### SUPPLIED DATA
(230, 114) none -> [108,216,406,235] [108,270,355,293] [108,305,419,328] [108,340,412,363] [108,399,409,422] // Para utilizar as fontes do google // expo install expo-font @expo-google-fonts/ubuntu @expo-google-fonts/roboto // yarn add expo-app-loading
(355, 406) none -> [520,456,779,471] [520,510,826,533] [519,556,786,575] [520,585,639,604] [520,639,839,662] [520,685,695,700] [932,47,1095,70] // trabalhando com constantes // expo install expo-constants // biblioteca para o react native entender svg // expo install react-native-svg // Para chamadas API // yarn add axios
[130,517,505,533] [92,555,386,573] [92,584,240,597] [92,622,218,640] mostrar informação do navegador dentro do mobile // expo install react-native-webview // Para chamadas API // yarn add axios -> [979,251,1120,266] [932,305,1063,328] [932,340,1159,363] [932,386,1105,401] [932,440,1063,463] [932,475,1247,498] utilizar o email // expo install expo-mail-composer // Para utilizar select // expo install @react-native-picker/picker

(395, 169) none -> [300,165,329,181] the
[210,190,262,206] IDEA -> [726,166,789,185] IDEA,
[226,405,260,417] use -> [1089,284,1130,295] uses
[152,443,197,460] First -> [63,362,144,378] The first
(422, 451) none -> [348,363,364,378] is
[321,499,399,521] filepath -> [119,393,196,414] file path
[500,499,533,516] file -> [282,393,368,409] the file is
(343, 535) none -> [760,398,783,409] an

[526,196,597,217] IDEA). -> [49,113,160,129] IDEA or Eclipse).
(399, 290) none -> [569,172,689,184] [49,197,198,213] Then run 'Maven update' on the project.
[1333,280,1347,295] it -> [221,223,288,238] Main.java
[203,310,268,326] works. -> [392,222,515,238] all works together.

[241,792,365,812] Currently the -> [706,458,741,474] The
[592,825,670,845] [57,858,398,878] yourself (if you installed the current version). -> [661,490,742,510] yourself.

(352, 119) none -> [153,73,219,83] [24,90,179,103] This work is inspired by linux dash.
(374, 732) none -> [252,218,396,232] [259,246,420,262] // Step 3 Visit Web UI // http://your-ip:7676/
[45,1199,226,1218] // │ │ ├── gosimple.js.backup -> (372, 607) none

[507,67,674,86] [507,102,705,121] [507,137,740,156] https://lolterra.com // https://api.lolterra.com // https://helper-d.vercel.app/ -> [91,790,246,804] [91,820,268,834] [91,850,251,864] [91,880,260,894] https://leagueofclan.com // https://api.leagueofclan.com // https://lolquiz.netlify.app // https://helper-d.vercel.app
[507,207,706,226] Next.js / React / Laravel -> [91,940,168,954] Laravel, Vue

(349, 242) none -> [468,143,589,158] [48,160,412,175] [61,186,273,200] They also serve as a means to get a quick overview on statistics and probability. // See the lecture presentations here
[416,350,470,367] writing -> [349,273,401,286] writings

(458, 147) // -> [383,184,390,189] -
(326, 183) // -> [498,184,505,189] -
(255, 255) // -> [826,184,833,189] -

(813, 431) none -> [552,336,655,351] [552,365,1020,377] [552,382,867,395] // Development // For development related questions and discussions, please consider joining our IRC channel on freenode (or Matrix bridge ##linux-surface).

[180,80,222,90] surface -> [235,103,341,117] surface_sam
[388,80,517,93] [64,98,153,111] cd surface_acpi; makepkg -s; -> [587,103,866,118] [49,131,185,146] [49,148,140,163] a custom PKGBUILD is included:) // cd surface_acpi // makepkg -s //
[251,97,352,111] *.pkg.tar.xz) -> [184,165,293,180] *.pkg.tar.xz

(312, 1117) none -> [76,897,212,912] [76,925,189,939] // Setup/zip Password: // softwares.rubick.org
######
WORK REQUEST
Transcribe the material above in full, keeping each word unchanged.

FINAL ANSWER
(230, 114) none -> [108,216,406,235] [108,270,355,293] [108,305,419,328] [108,340,412,363] [108,399,409,422] // Para utilizar as fontes do google // expo install expo-font @expo-google-fonts/ubuntu @expo-google-fonts/roboto // yarn add expo-app-loading
(355, 406) none -> [520,456,779,471] [520,510,826,533] [519,556,786,575] [520,585,639,604] [520,639,839,662] [520,685,695,700] [932,47,1095,70] // trabalhando com constantes // expo install expo-constants // biblioteca para o react native entender svg // expo install react-native-svg // Para chamadas API // yarn add axios
[130,517,505,533] [92,555,386,573] [92,584,240,597] [92,622,218,640] mostrar informação do navegador dentro do mobile // expo install react-native-webview // Para chamadas API // yarn add axios -> [979,251,1120,266] [932,305,1063,328] [932,340,1159,363] [932,386,1105,401] [932,440,1063,463] [932,475,1247,498] utilizar o email // expo install expo-mail-composer // Para utilizar select // expo install @react-native-picker/picker

(395, 169) none -> [300,165,329,181] the
[210,190,262,206] IDEA -> [726,166,789,185] IDEA,
[226,405,260,417] use -> [1089,284,1130,295] uses
[152,443,197,460] First -> [63,362,144,378] The first
(422, 451) none -> [348,363,364,378] is
[321,499,399,521] filepath -> [119,393,196,414] file path
[500,499,533,516] file -> [282,393,368,409] the file is
(343, 535) none -> [760,398,783,409] an

[526,196,597,217] IDEA). -> [49,113,160,129] IDEA or Eclipse).
(399, 290) none -> [569,172,689,184] [49,197,198,213] Then run 'Maven update' on the project.
[1333,280,1347,295] it -> [221,223,288,238] Main.java
[203,310,268,326] works. -> [392,222,515,238] all works together.

[241,792,365,812] Currently the -> [706,458,741,474] The
[592,825,670,845] [57,858,398,878] yourself (if you installed the current version). -> [661,490,742,510] yourself.

(352, 119) none -> [153,73,219,83] [24,90,179,103] This work is inspired by linux dash.
(374, 732) none -> [252,218,396,232] [259,246,420,262] // Step 3 Visit Web UI // http://your-ip:7676/
[45,1199,226,1218] // │ │ ├── gosimple.js.backup -> (372, 607) none

[507,67,674,86] [507,102,705,121] [507,137,740,156] https://lolterra.com // https://api.lolterra.com // https://helper-d.vercel.app/ -> [91,790,246,804] [91,820,268,834] [91,850,251,864] [91,880,260,894] https://leagueofclan.com // https://api.leagueofclan.com // https://lolquiz.netlify.app // https://helper-d.vercel.app
[507,207,706,226] Next.js / React / Laravel -> [91,940,168,954] Laravel, Vue

(349, 242) none -> [468,143,589,158] [48,160,412,175] [61,186,273,200] They also serve as a means to get a quick overview on statistics and probability. // See the lecture presentations here
[416,350,470,367] writing -> [349,273,401,286] writings

(458, 147) // -> [383,184,390,189] -
(326, 183) // -> [498,184,505,189] -
(255, 255) // -> [826,184,833,189] -

(813, 431) none -> [552,336,655,351] [552,365,1020,377] [552,382,867,395] // Development // For development related questions and discussions, please consider joining our IRC channel on freenode (or Matrix bridge ##linux-surface).

[180,80,222,90] surface -> [235,103,341,117] surface_sam
[388,80,517,93] [64,98,153,111] cd surface_acpi; makepkg -s; -> [587,103,866,118] [49,131,185,146] [49,148,140,163] a custom PKGBUILD is included:) // cd surface_acpi // makepkg -s //
[251,97,352,111] *.pkg.tar.xz) -> [184,165,293,180] *.pkg.tar.xz

(312, 1117) none -> [76,897,212,912] [76,925,189,939] // Setup/zip Password: // softwares.rubick.org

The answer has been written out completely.